- Task directions: Skip every picture while you write out the records below, from the first line through the one that contains "Lavadora | HORAS", both ends kept.

Top of Data under study

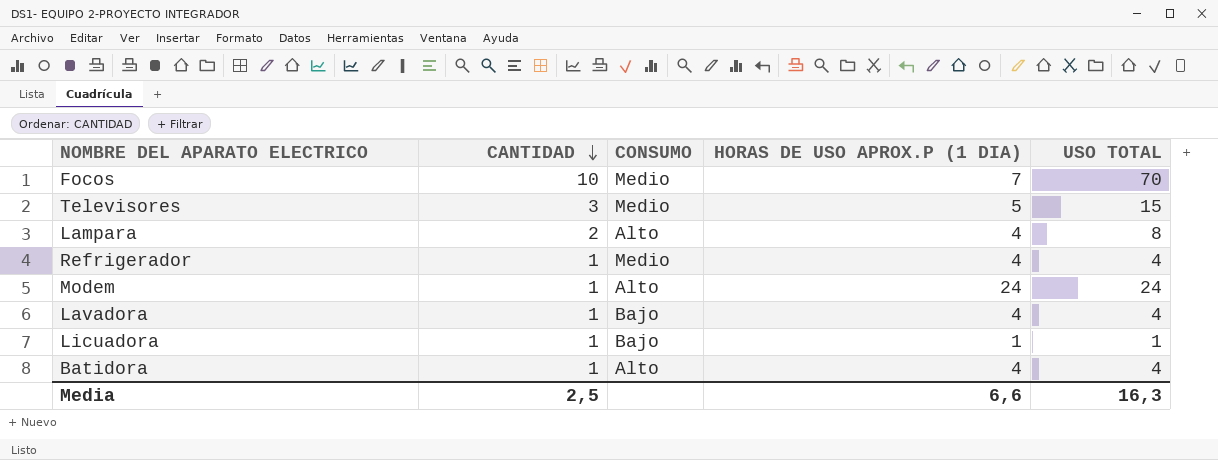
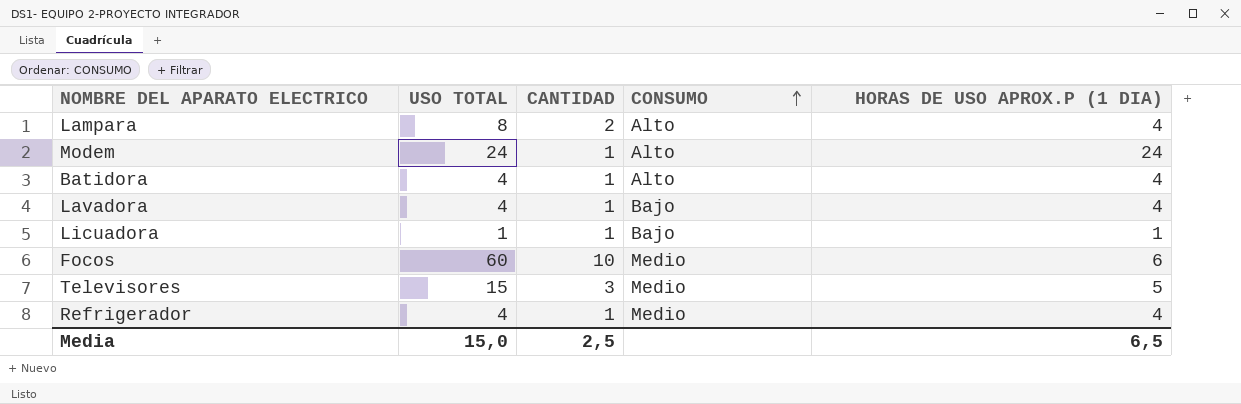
row order: CANTIDAD descending -> CONSUMO ascending
column USO TOTAL | position: 5 -> 2
Focos | USO TOTAL: 70 -> 60
Focos | HORAS DE USO APROX.P (1 DIA): 7 -> 6
Media | USO TOTAL: 16,3 -> 15,0
Media | HORAS DE USO APROX.P (1 DIA): 6,6 -> 6,5

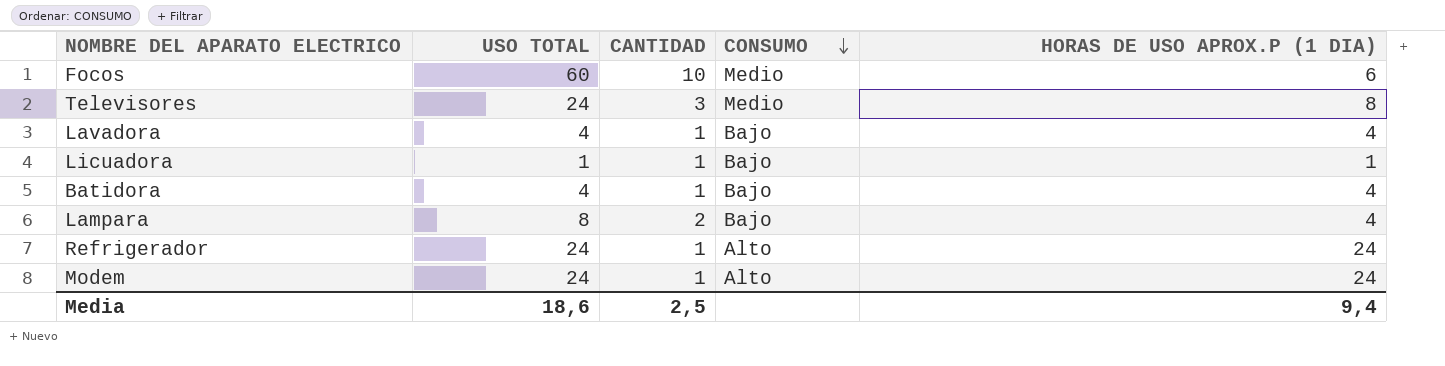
row order: CONSUMO ascending -> CONSUMO descending
Televisores | USO TOTAL: 15 -> 24
Televisores | HORAS DE USO APROX.P (1 DIA): 5 -> 8
Batidora | CONSUMO: Alto -> Bajo
Lampara | CONSUMO: Alto -> Bajo
Refrigerador | USO TOTAL: 4 -> 24
Refrigerador | CONSUMO: Medio -> Alto
Refrigerador | HORAS DE USO APROX.P (1 DIA): 4 -> 24
Media | USO TOTAL: 15,0 -> 18,6
Media | HORAS DE USO APROX.P (1 DIA): 6,5 -> 9,4

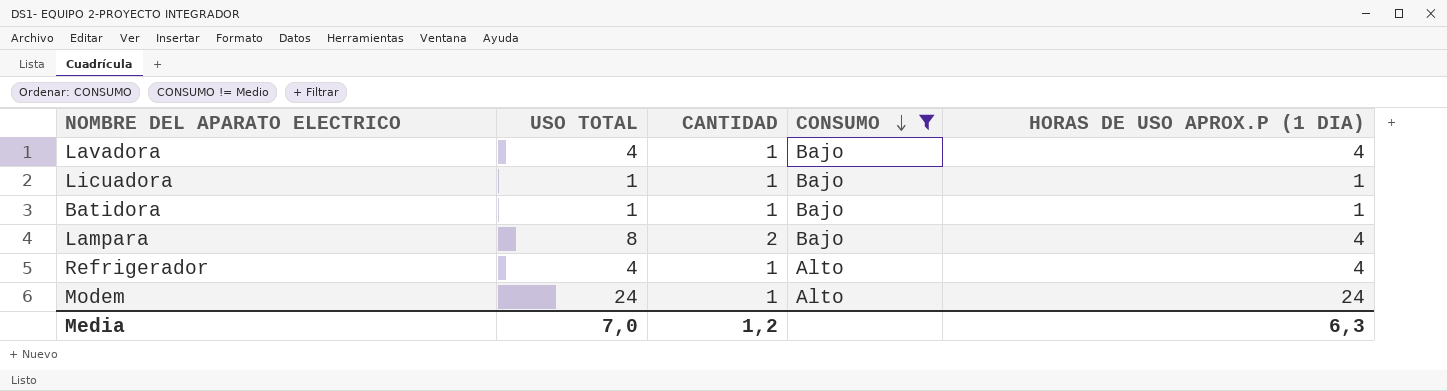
filter: none -> CONSUMO != Medio
Batidora | USO TOTAL: 4 -> 1
Batidora | HORAS DE USO APROX.P (1 DIA): 4 -> 1
Refrigerador | USO TOTAL: 24 -> 4
Refrigerador | HORAS DE USO APROX.P (1 DIA): 24 -> 4
Media | USO TOTAL: 18,6 -> 7,0
Media | CANTIDAD: 2,5 -> 1,2
Media | HORAS DE USO APROX.P (1 DIA): 9,4 -> 6,3

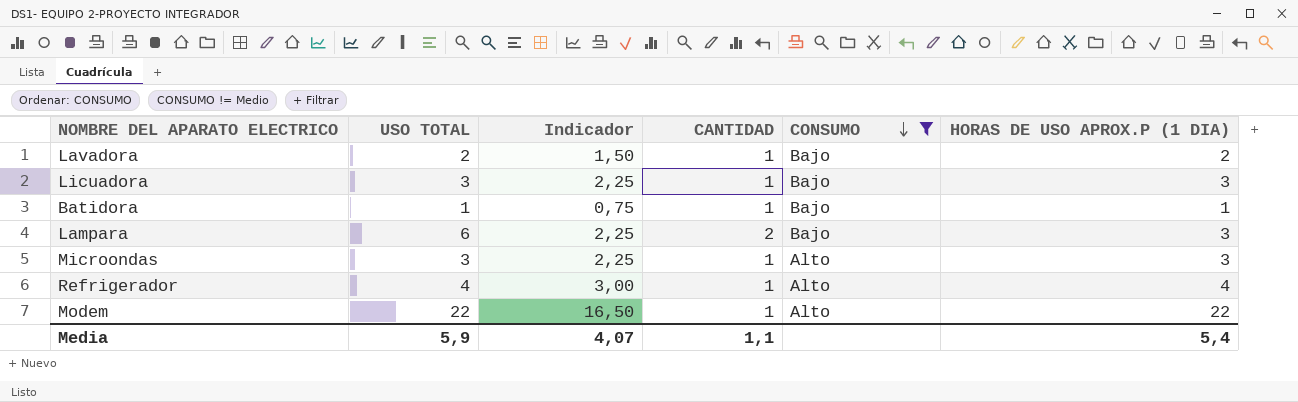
column Indicador | formula: none -> [HORAS DE USO APROX.P (1 DIA)] * 0,75
Lavadora | USO TOTAL: 4 -> 2
Lavadora | HORAS DE USO APROX.P (1 DIA): 4 -> 2
Licuadora | USO TOTAL: 1 -> 3
Licuadora | HORAS DE USO APROX.P (1 DIA): 1 -> 3
Lampara | USO TOTAL: 8 -> 6
Lampara | HORAS DE USO APROX.P (1 DIA): 4 -> 3
row Microondas: none -> 3 | 2,25 | 1 | Alto | 3
Modem | USO TOTAL: 24 -> 22
Modem | HORAS DE USO APROX.P (1 DIA): 24 -> 22
Media | USO TOTAL: 7,0 -> 5,9
Media | CANTIDAD: 1,2 -> 1,1
Media | HORAS DE USO APROX.P (1 DIA): 6,3 -> 5,4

Bottom of Data under study

- Response to this task:
row order: CANTIDAD descending -> CONSUMO ascending
column USO TOTAL | position: 5 -> 2
Focos | USO TOTAL: 70 -> 60
Focos | HORAS DE USO APROX.P (1 DIA): 7 -> 6
Media | USO TOTAL: 16,3 -> 15,0
Media | HORAS DE USO APROX.P (1 DIA): 6,6 -> 6,5

row order: CONSUMO ascending -> CONSUMO descending
Televisores | USO TOTAL: 15 -> 24
Televisores | HORAS DE USO APROX.P (1 DIA): 5 -> 8
Batidora | CONSUMO: Alto -> Bajo
Lampara | CONSUMO: Alto -> Bajo
Refrigerador | USO TOTAL: 4 -> 24
Refrigerador | CONSUMO: Medio -> Alto
Refrigerador | HORAS DE USO APROX.P (1 DIA): 4 -> 24
Media | USO TOTAL: 15,0 -> 18,6
Media | HORAS DE USO APROX.P (1 DIA): 6,5 -> 9,4

filter: none -> CONSUMO != Medio
Batidora | USO TOTAL: 4 -> 1
Batidora | HORAS DE USO APROX.P (1 DIA): 4 -> 1
Refrigerador | USO TOTAL: 24 -> 4
Refrigerador | HORAS DE USO APROX.P (1 DIA): 24 -> 4
Media | USO TOTAL: 18,6 -> 7,0
Media | CANTIDAD: 2,5 -> 1,2
Media | HORAS DE USO APROX.P (1 DIA): 9,4 -> 6,3

column Indicador | formula: none -> [HORAS DE USO APROX.P (1 DIA)] * 0,75
Lavadora | USO TOTAL: 4 -> 2
Lavadora | HORAS DE USO APROX.P (1 DIA): 4 -> 2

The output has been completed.